═══ Raw data

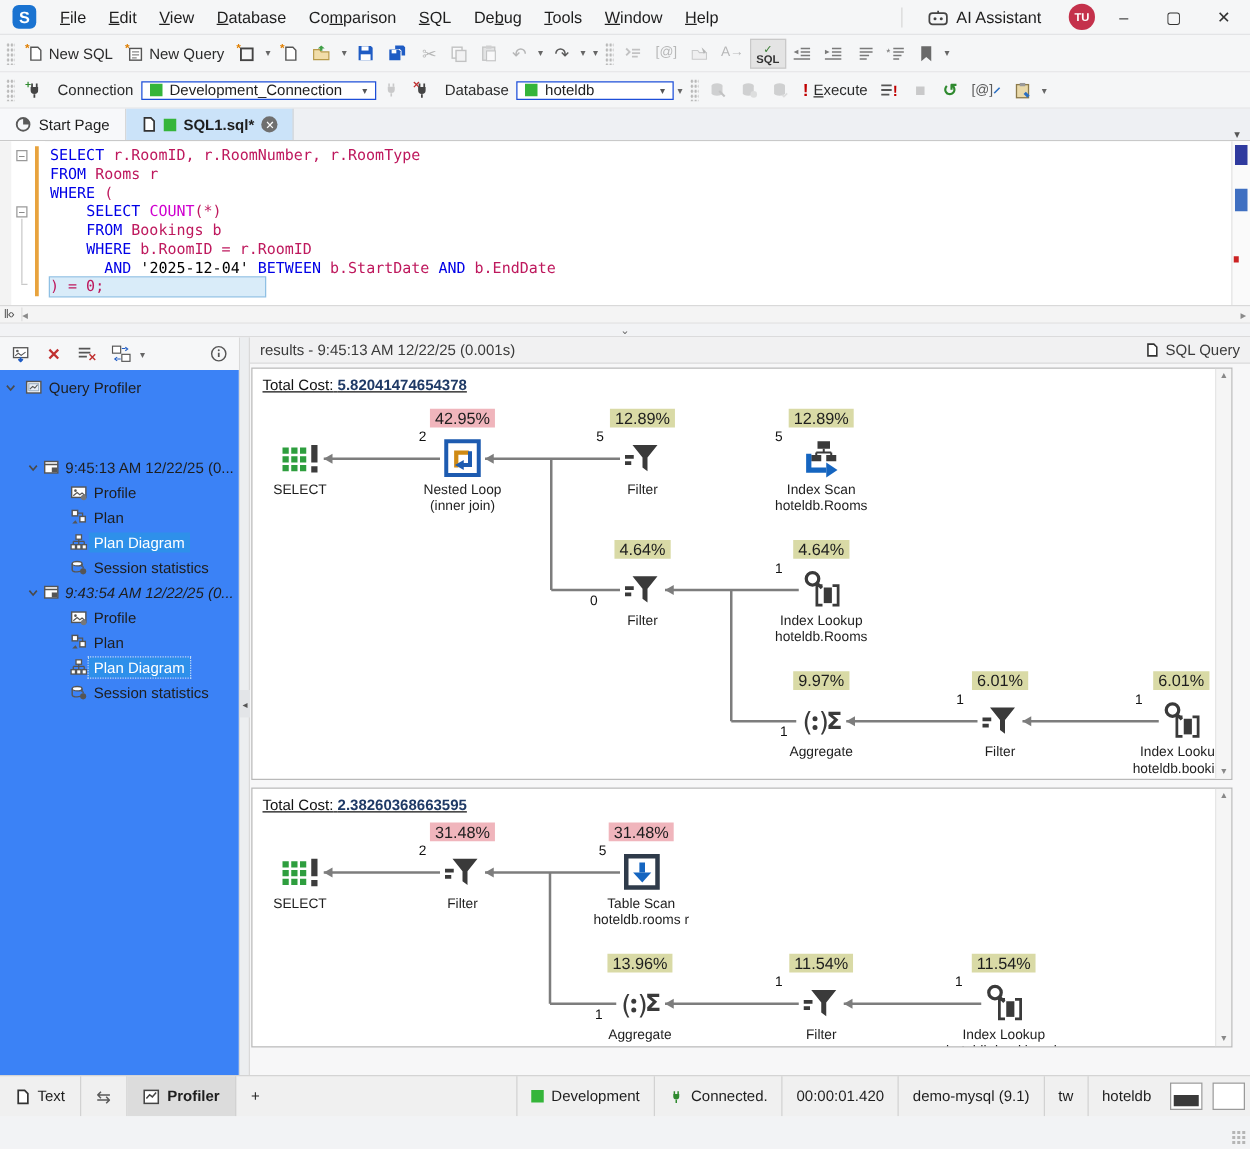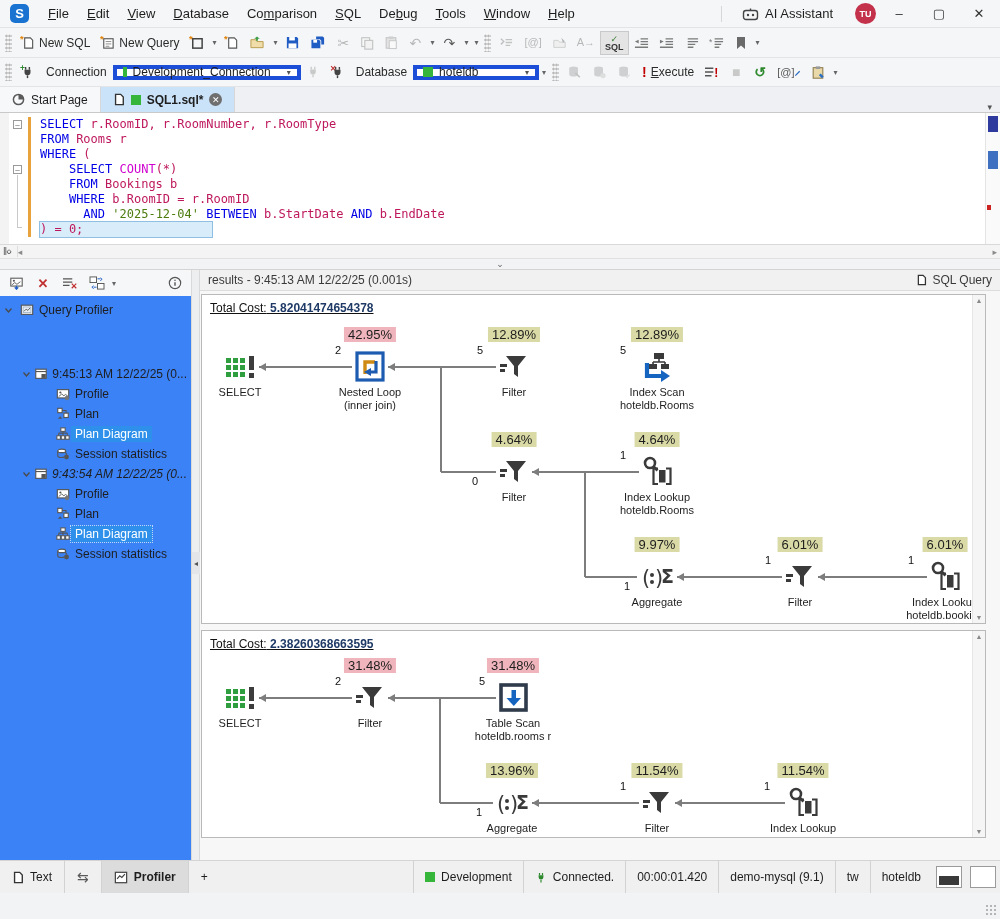--- a/index.html
+++ b/index.html
@@ -20,42 +20,42 @@
 
   
   .toolbar { display:flex; align-items:center; background:#f5f6f7; border-bottom:1px solid #e3e4e6; padding:0 2px; }
   .t1 { height:30px; } .t2 { height:29px; }
   .tgrip { width:7px; height:18px; margin:0 3px; background-image:radial-gradient(#b9b9b9 1px, transparent 1.2px); background-size:3px 4px; }
   .tbtn { min-width:24px; height:24px; display:flex; align-items:center; justify-content:center; gap:4px; padding:0 4px; border:1px solid transparent; font-size:12px; color:#2b2b2b; }
   .tbtn.active { background:#e4e4e4; border-color:#c9c9c9; }
   .tbtn.disabled { opacity:.4; filter:grayscale(1); }
   .tcaret { font-size:8px; color:#666; padding:0 3px; }
   .glyph { font-size:14px; line-height:1; color:#5a5a5a; }
-  .combo { display:flex; align-items:center; gap:6px; background:#fff; border:4px solid #1d4ed8; height:15px; padding:0 6px;text-align:right; }
+  .combo { display:flex; align-items:center; gap:6px; background:#fff; border:1px solid #1d4ed8; height:15px; padding:0 6px;text-align:right; }
   .combo .car { margin-left:auto; font-size:8px; color:#555; padding-left:10px; }
   .gsq { width:10px; height:10px; background:#35b53a; display:inline-block; }
   .lblt { color:#2b2b2b; padding:0 6px; }
   .excl { color:#c00000; font-weight:bold; font-size:14px; }
 
   
   .tabbar { height:26px; background:#eef0f3; display:flex; align-items:flex-end; border-bottom:1px solid #c9c9c9; }
   .tab { height:25px; display:flex; align-items:center; gap:6px; padding:0 12px; font-size:12px; border-right:1px solid #d8d8d8; background:#f7f8fa; }
   .tab.active { background:#cbe3f9; }
   .tab .close { width:13px; height:13px; border-radius:50%; background:#6f6f6f; color:#fff; font-size:9px; display:flex; align-items:center; justify-content:center; }
   .tabbar .overflow { margin-left:auto; padding:0 8px; color:#555; font-size:9px; }
 
   
   .editor-wrap { height:132px; background:#fff; position:relative; border-bottom:1px solid #d9d9d9; }
   .egutter { position:absolute; left:0; top:0; bottom:0; width:36px; background:#fff; border-right:0; }
   .egutter .strip { position:absolute; left:0; top:0; bottom:0; width:9px; background:#f3f3f3; }
   .changebar { position:absolute; left:28px; top:4px; width:3px; height:120px; background:#e8a33d; }
   .foldbox { position:absolute; left:13px; width:9px; height:9px; border:1px solid #9a9a9a; background:#fff; font-size:8px; line-height:7px; text-align:center; color:#555; }
   .foldline { position:absolute; left:17px; width:1px; background:#c9c9c9; }
   .code { position:absolute; left:40px; top:4px; right:16px; font-family:"DejaVu Sans Mono", monospace; font-size:12px; line-height:15px; white-space:pre; z-index:1; }
-  .tok-k { color:#0000e6; } .tok-f { color:#cf00cf; } .tok-s { color:#4d7c0f; } .tok-p { color:#be185d; }
+  .tok-k { color:#0000e6; } .tok-f { color:#cf00cf; } .tok-s { color:#000000; } .tok-p { color:#be185d; }
   .cline.current { background:#d9ecf9; outline:1px solid #8fc0e4; width:172px; }
   .evscroll { position:absolute; right:0; top:0; bottom:0; width:15px; background:#fafafa; border-left:1px solid #e4e4e4; }
   .evscroll .m1 { position:absolute; left:2px; right:2px; top:3px; height:16px; background:#2f3a9e; }
   .evscroll .m2 { position:absolute; left:2px; right:2px; top:38px; height:18px; background:#3f6fc1; }
   .evscroll .m3 { position:absolute; left:1px; width:4px; top:92px; height:5px; background:#cc2222; }
   .ehscroll { height:14px; background:#f4f4f4; border-bottom:1px solid #e0e0e0; display:flex; align-items:center; justify-content:space-between; padding:0 3px; color:#8a8a8a; font-size:9px; }
   .ehscroll .paneic { color:#555; font-size:10px; letter-spacing:-1px; border-right:1px solid #ddd; padding-right:6px; }
   .esplit { height:11px; background:#f2f3f5; display:flex; align-items:center; justify-content:center; color:#666; font-size:9px; border-bottom:1px solid #d4d4d4; }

══════

Task item.
Reproduce, word for word and in full, only the lines above that start at the line with "position:absolute; left:40px; top:4px;" and run through the line with "position:absolute; left:1px; width:4px;", both ends included.

Output for this exercise.
   .code { position:absolute; left:40px; top:4px; right:16px; font-family:"DejaVu Sans Mono", monospace; font-size:12px; line-height:15px; white-space:pre; z-index:1; }
-  .tok-k { color:#0000e6; } .tok-f { color:#cf00cf; } .tok-s { color:#4d7c0f; } .tok-p { color:#be185d; }
+  .tok-k { color:#0000e6; } .tok-f { color:#cf00cf; } .tok-s { color:#000000; } .tok-p { color:#be185d; }
   .cline.current { background:#d9ecf9; outline:1px solid #8fc0e4; width:172px; }
   .evscroll { position:absolute; right:0; top:0; bottom:0; width:15px; background:#fafafa; border-left:1px solid #e4e4e4; }
   .evscroll .m1 { position:absolute; left:2px; right:2px; top:3px; height:16px; background:#2f3a9e; }
   .evscroll .m2 { position:absolute; left:2px; right:2px; top:38px; height:18px; background:#3f6fc1; }
   .evscroll .m3 { position:absolute; left:1px; width:4px; top:92px; height:5px; background:#cc2222; }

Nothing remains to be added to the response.